The best odds on a jump race winner were 999 to 1. This was at the 2002 Feast of St Raymond Novice Chase, which was run at Southwell.
The race started with a field of seven runners and three horses had fallen by the time the rest had cleared the third fence. At that time “Family Business”, the favourite at 8 to 11, seemed to be running well, however, backers of this horse were dismayed to see the jockey unseated at the tenth fence.
As often happens when a horse falls, the free betting online odds were laid out at 999-1. At the following fence two more horses went down and there was a further unseating at the following fence.
Various jockeys were able to remount and rejoined the race only to be unseated again or for their rides to refuse. It seemed that no horse would complete the course, however, Tony McCoy somehow got back on Family Business and continued along the course at an ambling pace.
Somehow they cleared all the jumps and reached the finishing post a good ten minutes after the race had started and was declared the winner.
One fortunate punter had bet £4 on Family Business at the 999 to one odds and even though the horse had fallen and he was duly rewarded.

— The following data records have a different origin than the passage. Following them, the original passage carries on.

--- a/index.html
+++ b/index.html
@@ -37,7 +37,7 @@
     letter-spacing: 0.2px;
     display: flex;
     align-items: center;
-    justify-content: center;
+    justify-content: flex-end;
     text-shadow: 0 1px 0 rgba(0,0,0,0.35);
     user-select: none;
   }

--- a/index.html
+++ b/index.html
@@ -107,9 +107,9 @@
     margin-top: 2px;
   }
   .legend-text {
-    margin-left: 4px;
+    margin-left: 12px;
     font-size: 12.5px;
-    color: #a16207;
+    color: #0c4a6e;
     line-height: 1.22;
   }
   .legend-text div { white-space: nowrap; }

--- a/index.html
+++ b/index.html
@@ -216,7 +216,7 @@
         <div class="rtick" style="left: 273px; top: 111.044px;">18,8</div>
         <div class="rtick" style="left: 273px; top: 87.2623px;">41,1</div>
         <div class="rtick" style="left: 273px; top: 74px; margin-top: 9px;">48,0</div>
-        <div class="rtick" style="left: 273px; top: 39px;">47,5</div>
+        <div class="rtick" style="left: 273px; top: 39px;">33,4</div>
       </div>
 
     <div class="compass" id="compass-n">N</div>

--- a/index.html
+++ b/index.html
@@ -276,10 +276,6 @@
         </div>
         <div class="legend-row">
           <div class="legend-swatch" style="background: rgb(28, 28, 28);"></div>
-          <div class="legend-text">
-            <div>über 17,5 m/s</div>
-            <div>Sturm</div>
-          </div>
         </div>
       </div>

It was five years before Family Business went on to win another race, the Hunter Chase at Chepstow.
The Feast of St Raymond Novice Chase is not the only race that Tony McCoy has been able to salvage from almost certain defeat. He rode Mini Sensation in the 2004 Devon National and the horse was thought to have no chance of winning. It was running at maximum odds, yet McCoy brought it home the winner.
He pulled off a similar trick when riding Shadow Dancer at Market Rasen in a novice hurdle. The horse had been given no chance of winning, but McCoy had heard all they before; he rode the horse to victory.
Of course they can be no repeat of McCoy’s Southwell victory, as, for safety reasons, remounting is no longer permitted.